Serbia, in particular Kosovo, suffers from a shortage of medicines and essentials, and there are several health risks for travellers. Recommended vaccinations for visitors to Serbia are Hepatitis A and typhoid (except for very short-term visitors who restrict their meals to major restaurants and hotels). A reciprocal health care agreement entitles British nationals to free emergency treatment in Serbia, but comprehensive travel health insurance is strongly recommended for all visitors because of the insufficient and under-funded medical facilities. Cases of rabid foxes and dogs have been reported in parks and the outskirts of major cities, and bird flu has been identified in the Sombor area of north-eastern Serbia. Tap water and unbottled beverages should not be consumed, and food should be well prepared and well cooked. In the countryside precautions should be taken against tick infestation.

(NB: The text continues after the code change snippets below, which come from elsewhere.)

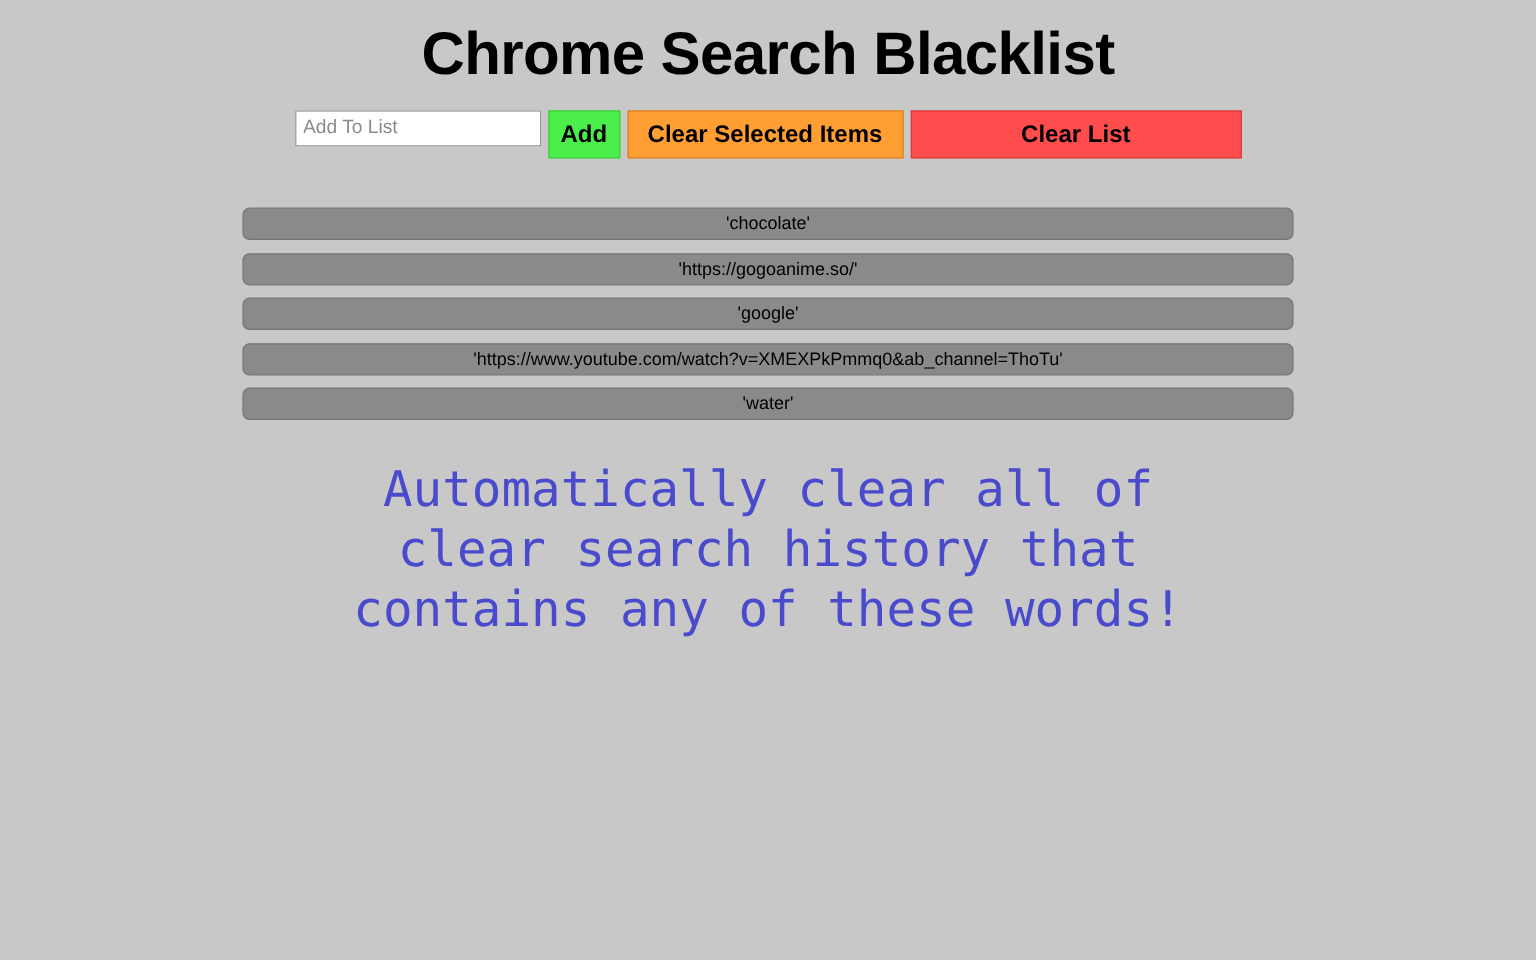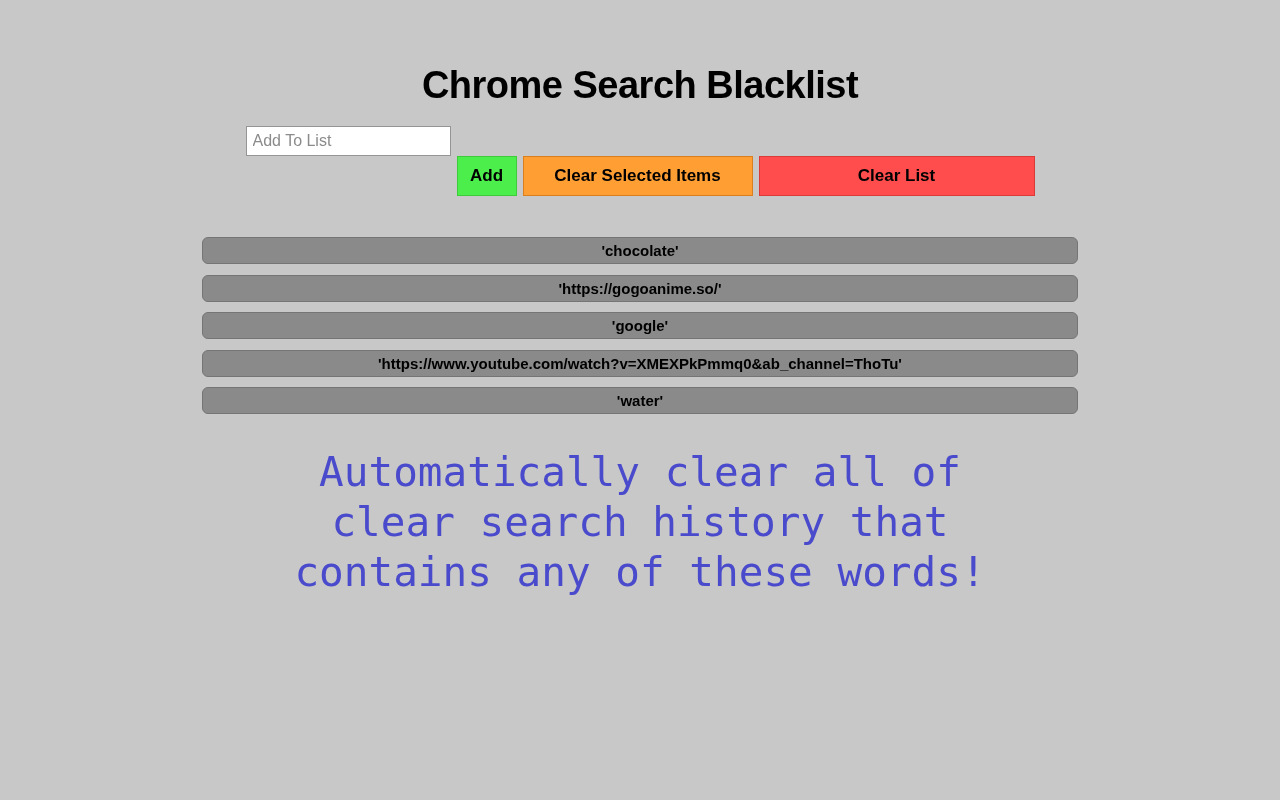"Chrome Search Blacklist" .title { font-size: 38px -> 50px; padding-top: 66px -> 20px }
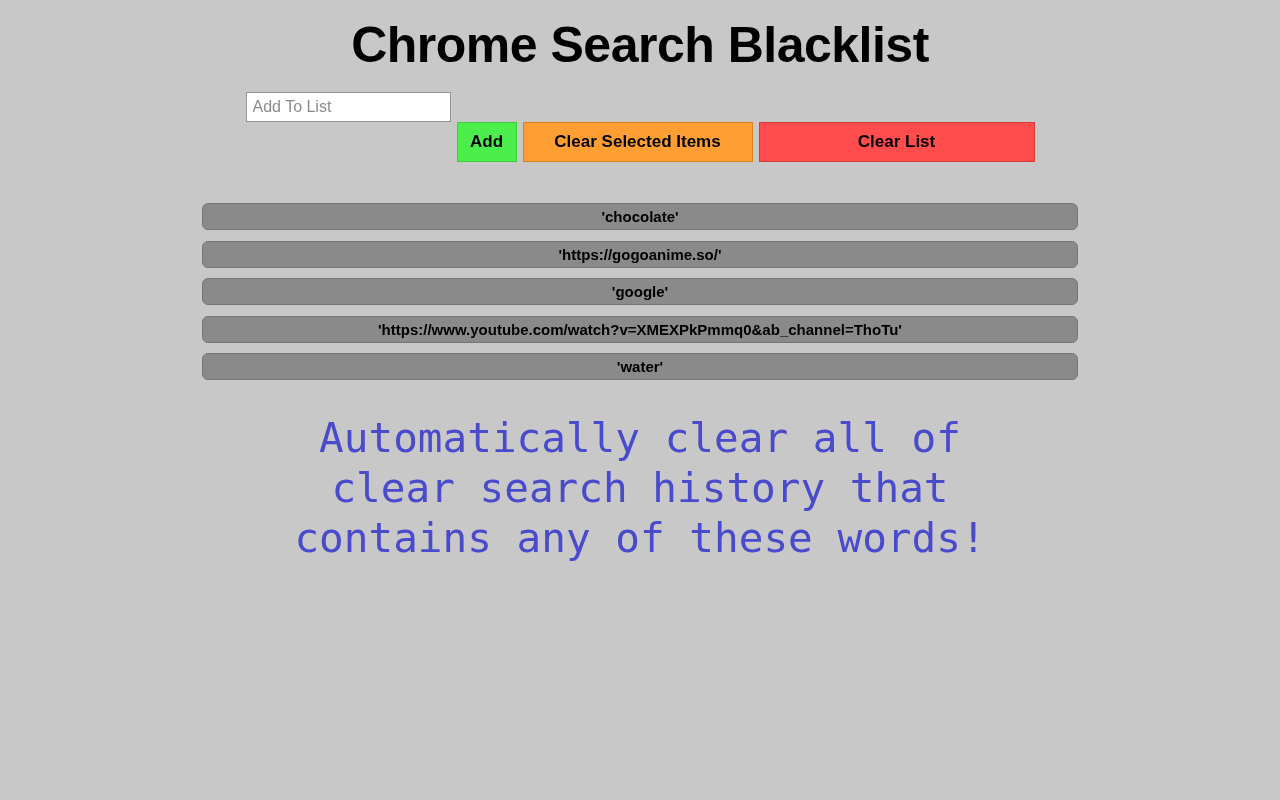"Add" .btn { font-size: 17px -> 20px; margin-top: 30px -> none }
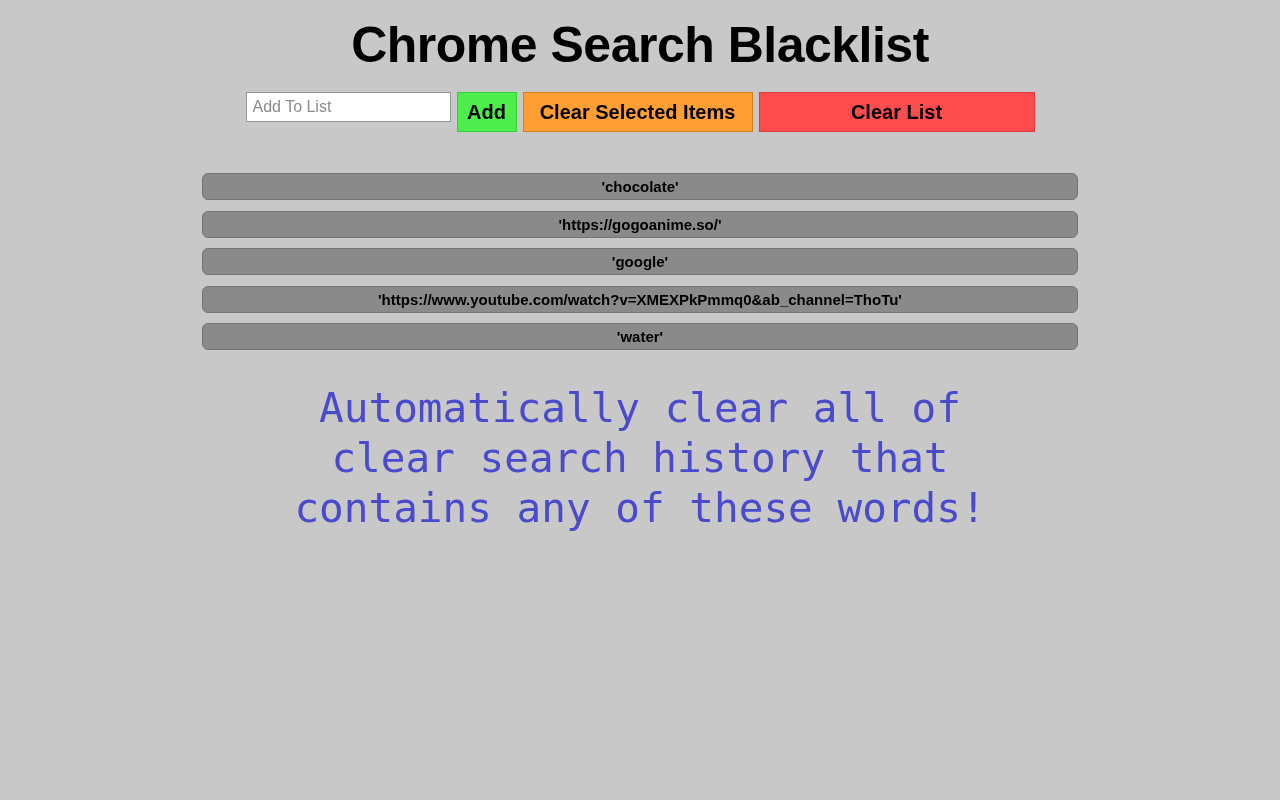"'chocolate'" .list-item { font-weight: bold -> normal }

View information on diseases: Typhoid fever, Rabies, Hepatitis A

Typhoid fever

Cause: Salmonella typhi, the typhoid bacillus, which infects only humans. Similar paratyphoid and enteric fevers are caused by other species of Salmonella, which infect domestic animals as well as humans. Transmission: Infection with typhoid fever is transmitted by consumption of contaminated food or water. Occasionally direct faecal-oral transmission may occur. Shellfish taken from sewage-polluted beds are an important source of infection. Infection occurs through eating fruit and vegetables fertilized by night soil and eaten raw, and milk and milk products that have been contaminated by those in contact with them. Flies may transfer infection to foods, resulting in contamination that may be sufficient to cause human infection. Pollution of water sources may produce epidemics of typhoid fever, when large numbers of people use the same source of drinking water. Nature of the disease: Typhoid fever is a systemic disease of varying severity. Severe cases are characterized by gradual onset of fever, headache, malaise, anorexia and insomnia. Constipation is more common than diarrhoea in adults and older children. Without treatment, the disease progresses with sustained fever, bradycardia, hepatosplenomegaly, abdominal symptoms and, in some cases, pneumonia. In white-skinned patients, pink spots (papules), which fade on pressure, appear on the skin of the trunk in up to 50% of cases. In the third week, untreated cases develop additional gastrointestinal and other complications, which may prove fatal. Around 2-5% of those who contract typhoid fever become chronic carriers, as bacteria persist in the biliary tract after symptoms have resolved. Geographical distribution: Worldwide. The disease occurs most commonly in association with poor standards of hygiene in food preparation and handling and where sanitary disposal of sewage is lacking. Risk for travellers: Generally low risk for travellers, except in parts of north and west Africa, in south Asia and in Peru. Elsewhere, travellers are usually at risk only when exposed to low standards of hygiene with respect to food handling, control of drinking water quality, and sewage disposal. Prophylaxis (protective treatment): Vaccination. Precautions: Observe all precautions against exposure to foodborne and waterborne infections. Source: WHO.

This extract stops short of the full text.